▶ [What to produce] Shown below is a listing with pictures; reproduce exactly, and only, the lines between the ones containing "405 - Greenway | Yes: 323 -> 320" and "308 - St Louis | Yes: 275 -> 276", inclusive, leaving the pictures out.

▶ [Given entries]
--
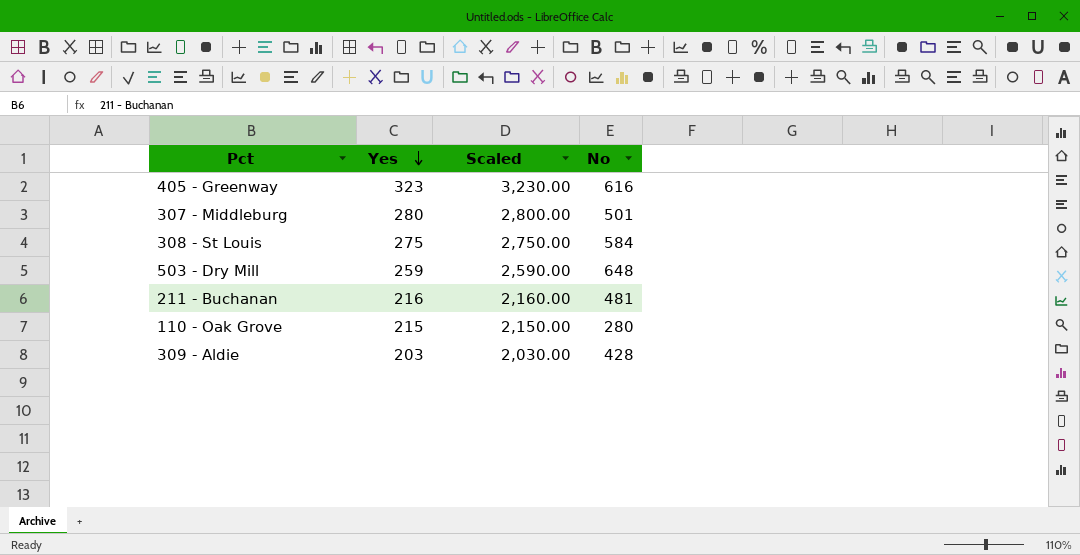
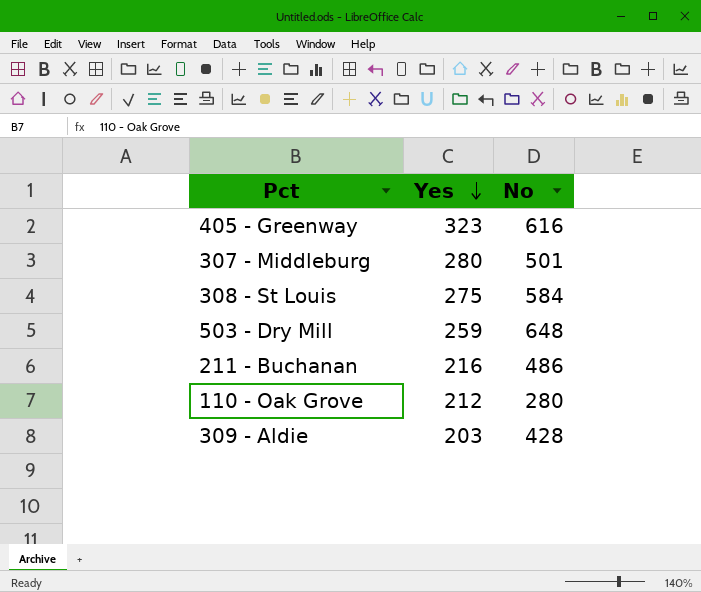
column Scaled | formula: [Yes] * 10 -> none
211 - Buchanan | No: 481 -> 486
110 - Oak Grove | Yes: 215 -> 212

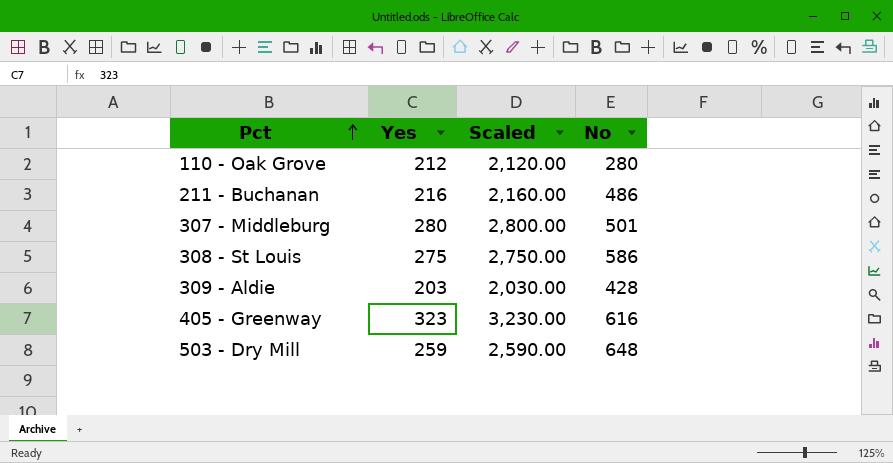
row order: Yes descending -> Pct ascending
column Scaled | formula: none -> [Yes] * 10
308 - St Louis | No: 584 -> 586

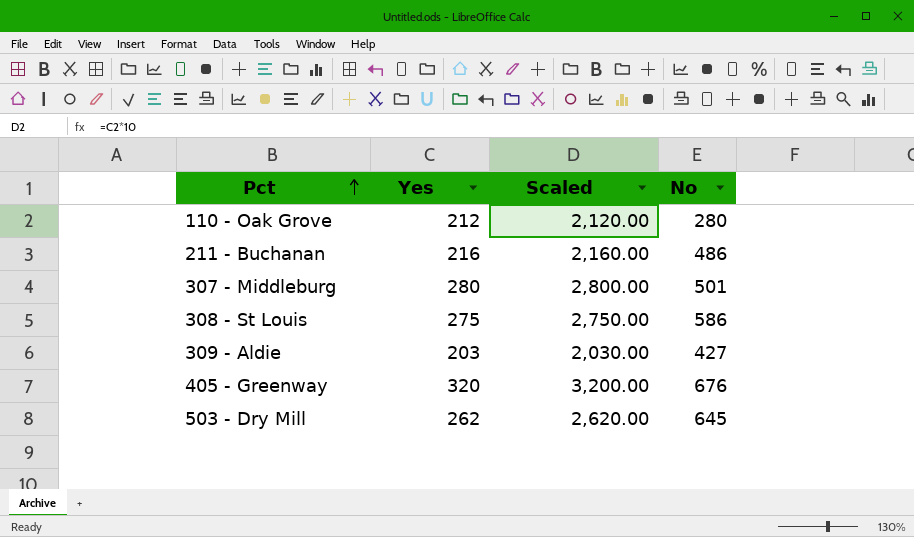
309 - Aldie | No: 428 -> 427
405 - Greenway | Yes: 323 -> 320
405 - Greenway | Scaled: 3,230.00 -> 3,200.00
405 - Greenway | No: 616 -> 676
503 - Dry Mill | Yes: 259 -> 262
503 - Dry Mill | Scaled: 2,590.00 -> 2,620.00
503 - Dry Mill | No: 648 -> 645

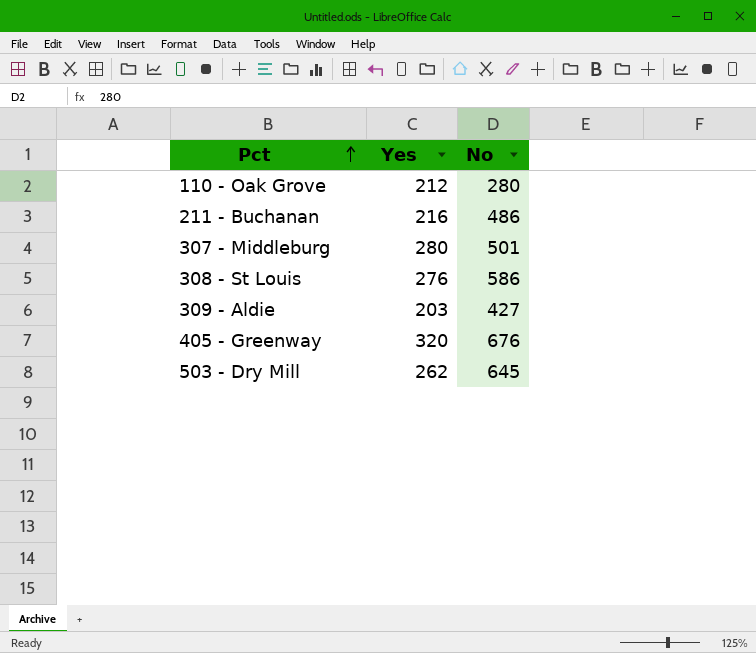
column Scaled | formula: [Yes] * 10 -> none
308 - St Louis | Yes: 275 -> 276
--
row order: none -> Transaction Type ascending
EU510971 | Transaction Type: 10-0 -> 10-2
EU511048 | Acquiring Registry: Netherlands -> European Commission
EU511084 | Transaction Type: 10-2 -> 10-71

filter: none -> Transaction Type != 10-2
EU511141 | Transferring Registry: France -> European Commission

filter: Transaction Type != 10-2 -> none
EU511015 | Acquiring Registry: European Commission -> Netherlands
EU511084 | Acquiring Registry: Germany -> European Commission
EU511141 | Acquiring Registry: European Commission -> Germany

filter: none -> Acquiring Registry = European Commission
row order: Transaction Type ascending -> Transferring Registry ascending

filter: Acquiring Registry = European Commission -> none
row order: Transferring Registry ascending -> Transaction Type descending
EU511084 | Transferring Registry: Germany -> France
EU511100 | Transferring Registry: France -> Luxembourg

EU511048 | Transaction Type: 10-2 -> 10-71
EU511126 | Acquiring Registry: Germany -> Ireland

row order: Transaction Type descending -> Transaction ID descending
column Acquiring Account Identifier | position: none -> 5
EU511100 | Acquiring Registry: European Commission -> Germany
--
▶ [Exercise result]
405 - Greenway | Yes: 323 -> 320
405 - Greenway | Scaled: 3,230.00 -> 3,200.00
405 - Greenway | No: 616 -> 676
503 - Dry Mill | Yes: 259 -> 262
503 - Dry Mill | Scaled: 2,590.00 -> 2,620.00
503 - Dry Mill | No: 648 -> 645

column Scaled | formula: [Yes] * 10 -> none
308 - St Louis | Yes: 275 -> 276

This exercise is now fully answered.